Они давно гадали, кем была Марфа в прошлой жизни. Ведь секрет ее возрождения был секретом Полишинеля. Пожалуй, вся более-менее проинформированная Европа это знала. Но в голову как назло ничего не шло.
— Самого Эндрю бы тоже не раскусили, — заметил архиепископ Кентерберийский. — Если бы не видение, что обрел монах, так бы и не догадались. Они хорошо скрывают свою природу.
— Они ее вообще не скрывают, — возразил Френсис. — Я не видел Эндрю, но Марта сильно не похожа на иных женщин. Не только местных, но и вообще. Она ведет себя не так. Чувствуется, что она нечто чужеродное.
— Демоническое?
— Такое глупо даже предполагать. Нет.
— А что?
— Не знаю. Может просто мир настолько изменился за эти годы? Она не чувствует своего места, как женщина. Не удивлюсь, если, уперев руки в боки они спорит с мужем своим. Да и слушал я, Марта и сама за клинок может взяться. Тут что-то древнее, дикое, первозданное. Как у…
— Как у кого?
— Помните, в былые времена древних норманнов ходили слухи о Лагерте и других девах-воинах?
— То вздор!
— Известно, что Эндрю ее иной раз называет Алисой. Так?
— Так, — кивнул архиепископ.
— Она вполне уверено чувствует себя в окружении вооруженных мужчин. Сама может за клинок схватится. Крови не боится. Вспыльчива. И вообще всем своим видом выдает собою норманнскую природу.
— Допустим. Ты что-то знаешь?
— Знаю? О нет. Просто предполагаю. Как и все мы я интересовался этим вопросом. И… хм… Понимаете, Алиса — это краткая форма не только имени Аделаиза, но и Аделиза или Аделаис. Вот меня сейчас и осенила. У Гийома Нормандского же была дочь — Аделиза, судьба которой путана и не определенна.

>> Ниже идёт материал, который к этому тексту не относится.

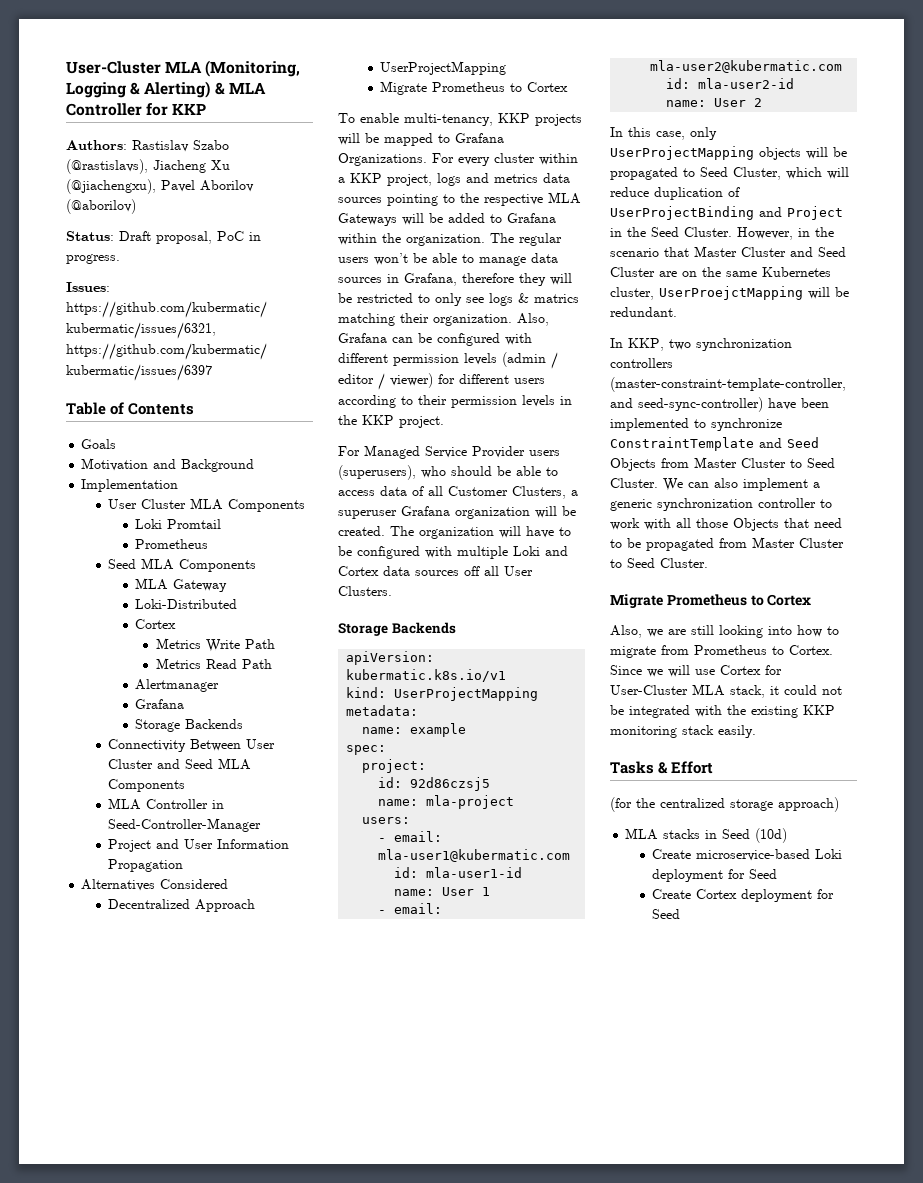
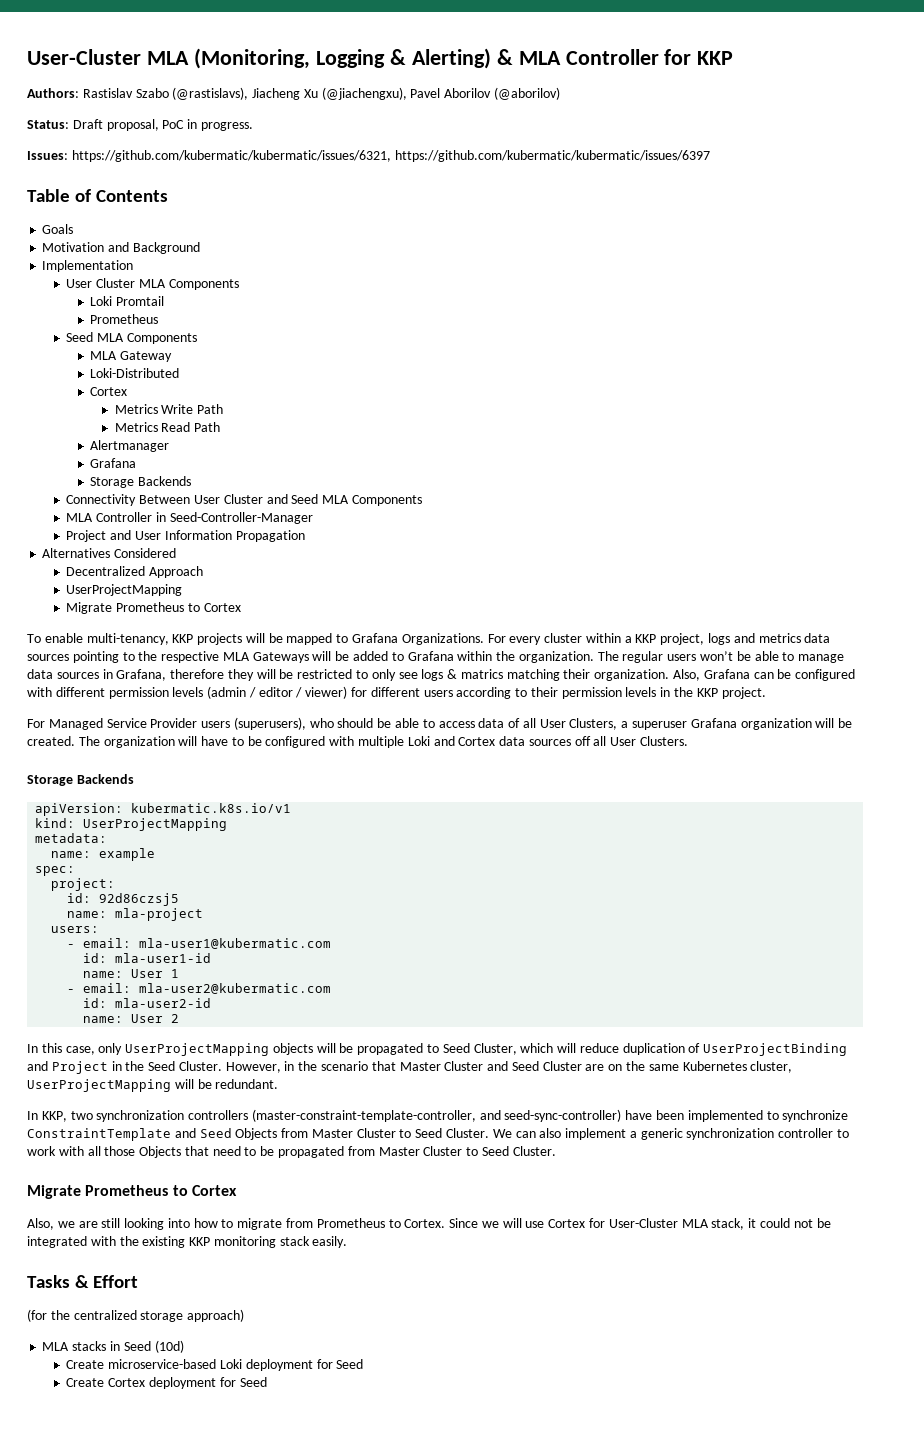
[448,486,508,496] Customer -> [539,719,566,728] User
[659,286,803,300] UserProejctMapping -> [27,1079,171,1092] UserProjectMapping

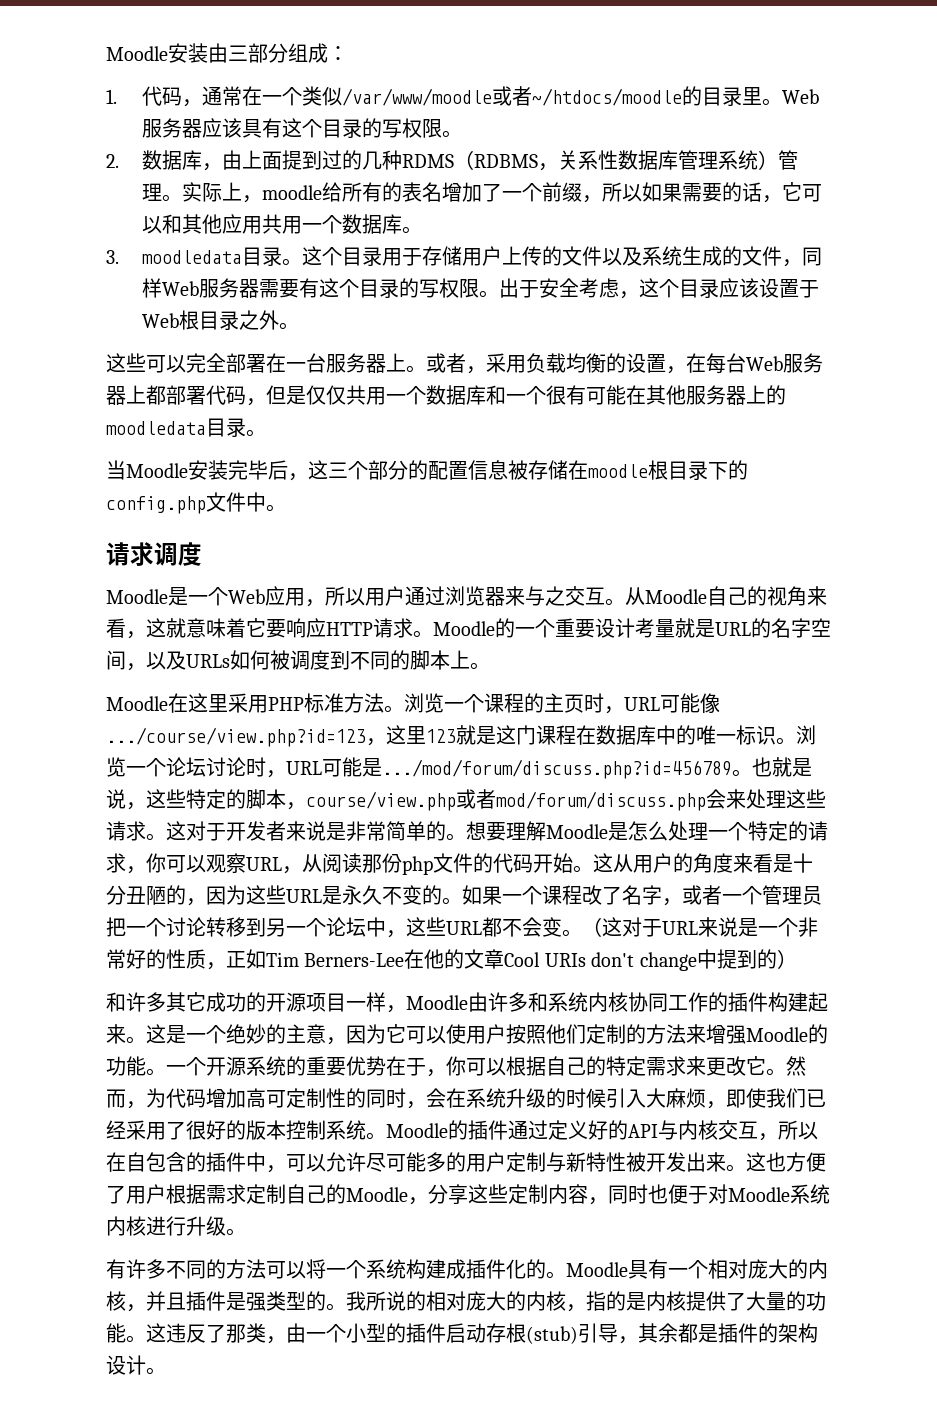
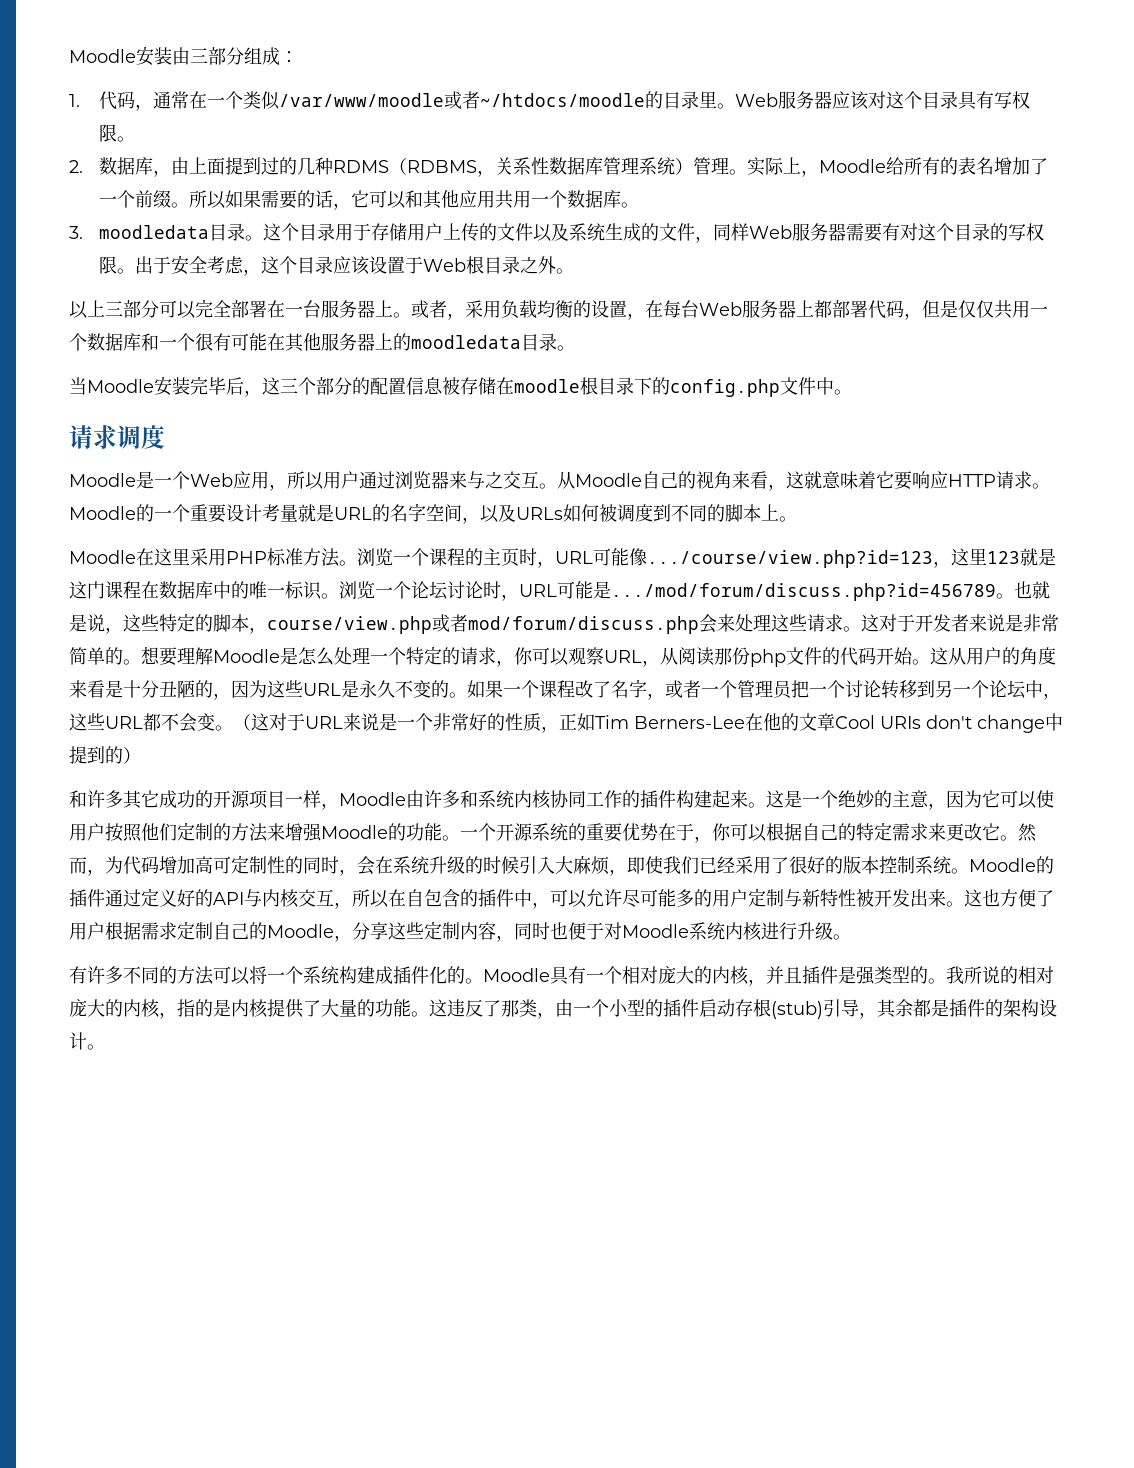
[241,118,382,138] 具有这个目录的 -> [868,91,995,110] 对这个目录具有
[261,185,322,200] moodle -> [819,159,887,173] Moodle
[581,195,602,203] ， -> [171,202,190,208] 。
(319, 288) none -> [900,223,919,241] 对
[106,353,146,373] 这些 -> [69,300,159,319] 以上三部分

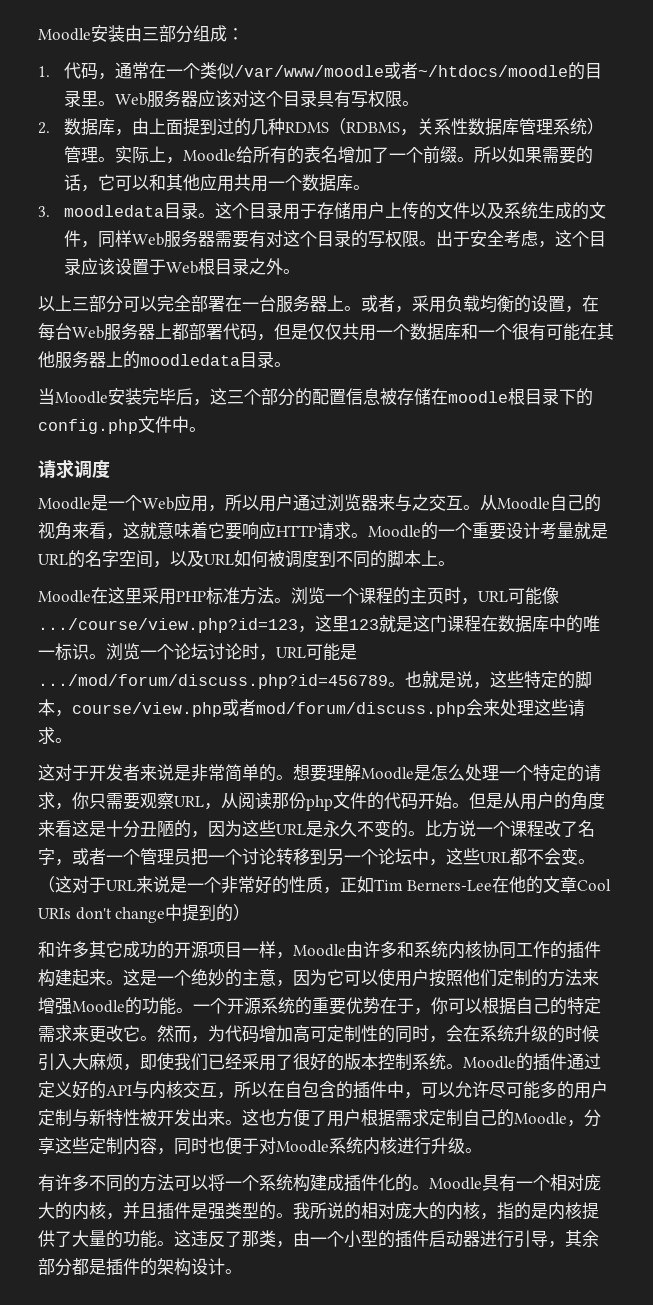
[516,507,563,520] URLs -> [204,554,234,565] URL
(861, 629) none -> (72, 740) //
[532,647,569,666] 可以 -> [89,792,140,810] 只需要
[930,647,948,665] 这 -> [469,792,503,809] 但是
(105, 689) none -> [72,820,89,837] 这
[467,680,503,698] 如果 -> [425,820,476,838] 比方说
[735,999,823,1019] 存根(stub) -> [463,1230,514,1248] 器进行
(913, 1008) none -> [38,1258,72,1276] 部分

— Ну нет! — воскликнул архиепископ Кентерберийский. — Ее обещали в жены Гарольду Годвинсону. После гибели того в битве, она удалилась в монастырь.
— Или нет.
— Что значит или нет?
— А то и значит. Сведений о ней очень мало. И даже достоверно не известно, сватали ли ее за Гарольда. Про монастырь и того меньше сказано. По большому счету все, что мне удалось совершенно точно установить — это ее имя факт существования. Ни точного года рождения или смерти. Ни каких-то важных событий, связанных с ней. Она явно не умерла в младенчестве и прожила немало. Но… — он развел руками.
— Ты хочешь сказать, что…?
— Что вот эта особа, — указал Уолсингем на корабль возле которого находилась Марфа, — не только прямая кровь Плантагенетов, но и, вероятно, душа дочери Гийома из Нормандского дома.
Все присутствующие задумались.
Молча.
Переваривая озвученные домыслы Уолсингема…
Так или иначе, но Марфа упорхнула из Москвы совершенно безболезненно. Но в Туле не осталась и направилась сразу в вотчину свою — в городок Прохоров — столицу графства Шатского.
Там она себя чувствовал более безопасно.
Все-таки Тула — формально город Иоанна Васильевича. И теоретически он может потребовать ее выдачи. Как все повернется — вопрос. А в графстве все свои. Без оговорок.
Понятное дело, убежала она не на совсем. А отъехала по делам. С детьми. Проведать родные угодья и порешать разные дела, каковых хватало.
Андрей пытался протолкнуть через Иоанна Васильевича разные реформы.
Кое-что удалось.
Кое-что пришлось сильно урезать и исказить.
Большинство же идей и предложений Царь попросту не принял.